Le cafard, ici, n’est pas une variation romantique d’un quelconque  état pitoyable de mélancolie, mais bien l’insecte répugnant qui se vautre dans les immondices des caniveaux, des égouts et des arrière-cuisines. Un beau matin il investit le corps humain de  Jim Sams « intelligent mais sans génie », et voilà le Premier ministre de Sa Majesté britannique transformé en cafard ! A première vue, on est tenté de penser à l’insecte qui métamorphose le héros de Kafka ; mais le roman de Kafka, d’essence philosophique,  évoque l’étrangeté de la routine quotidienne, alors que celui de MacEwan a une portée politique.

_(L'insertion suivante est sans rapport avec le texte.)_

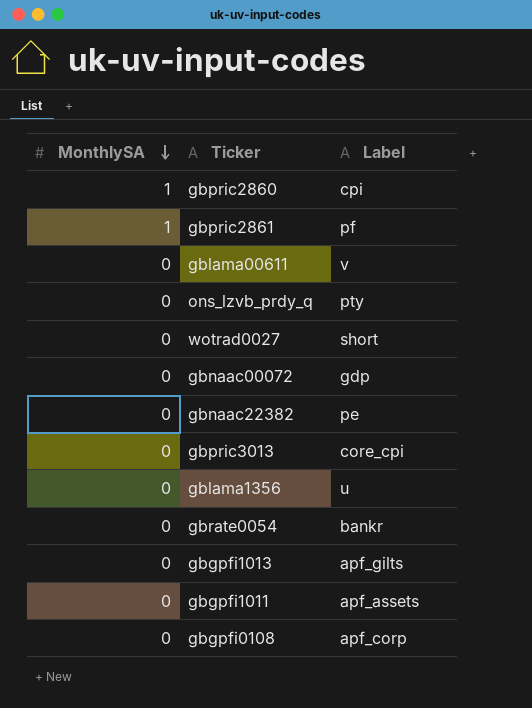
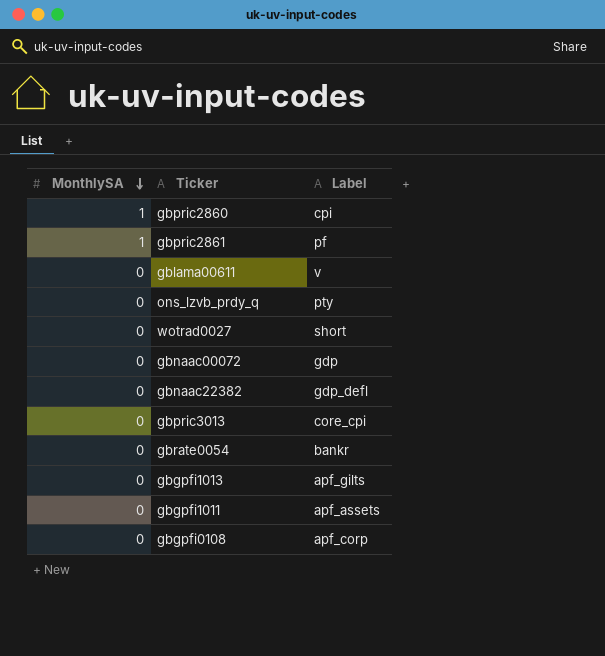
row gblama1356: 0 | u -> none
gbnaac22382 | Label: pe -> gdp_defl

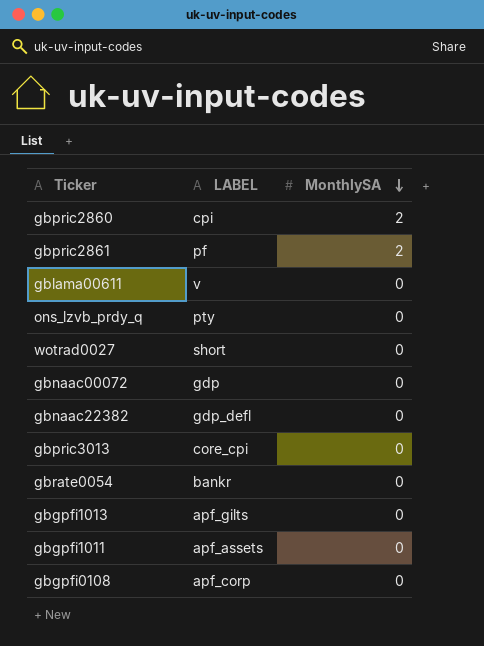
column name: Label -> LABEL
column MonthlySA | position: 1 -> 3
gbpric2860 | MonthlySA: 1 -> 2
gbpric2861 | MonthlySA: 1 -> 2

Le cafard-premier ministre veut imposer un nouveau système économique foncièrement absurde qu’il a baptisé « Reversalisme », c’est-à-dire une inversion du sens de la circulation de l’argent. Ainsi, pour commencer par le bas de l’échelle sociale, une employée remettra toutes les semaines à la firme qui l’emploie la somme correspondant à ses heures de travail. Son argent sera placé à des taux d’intérêts négatifs. Elle aura donc la nécessité de trouver un emploi mieux rémunéré. Le gouvernement commandera des centrales nucléaires afin de pouvoir faire des cadeaux fiscaux aux travailleurs, etc. etc….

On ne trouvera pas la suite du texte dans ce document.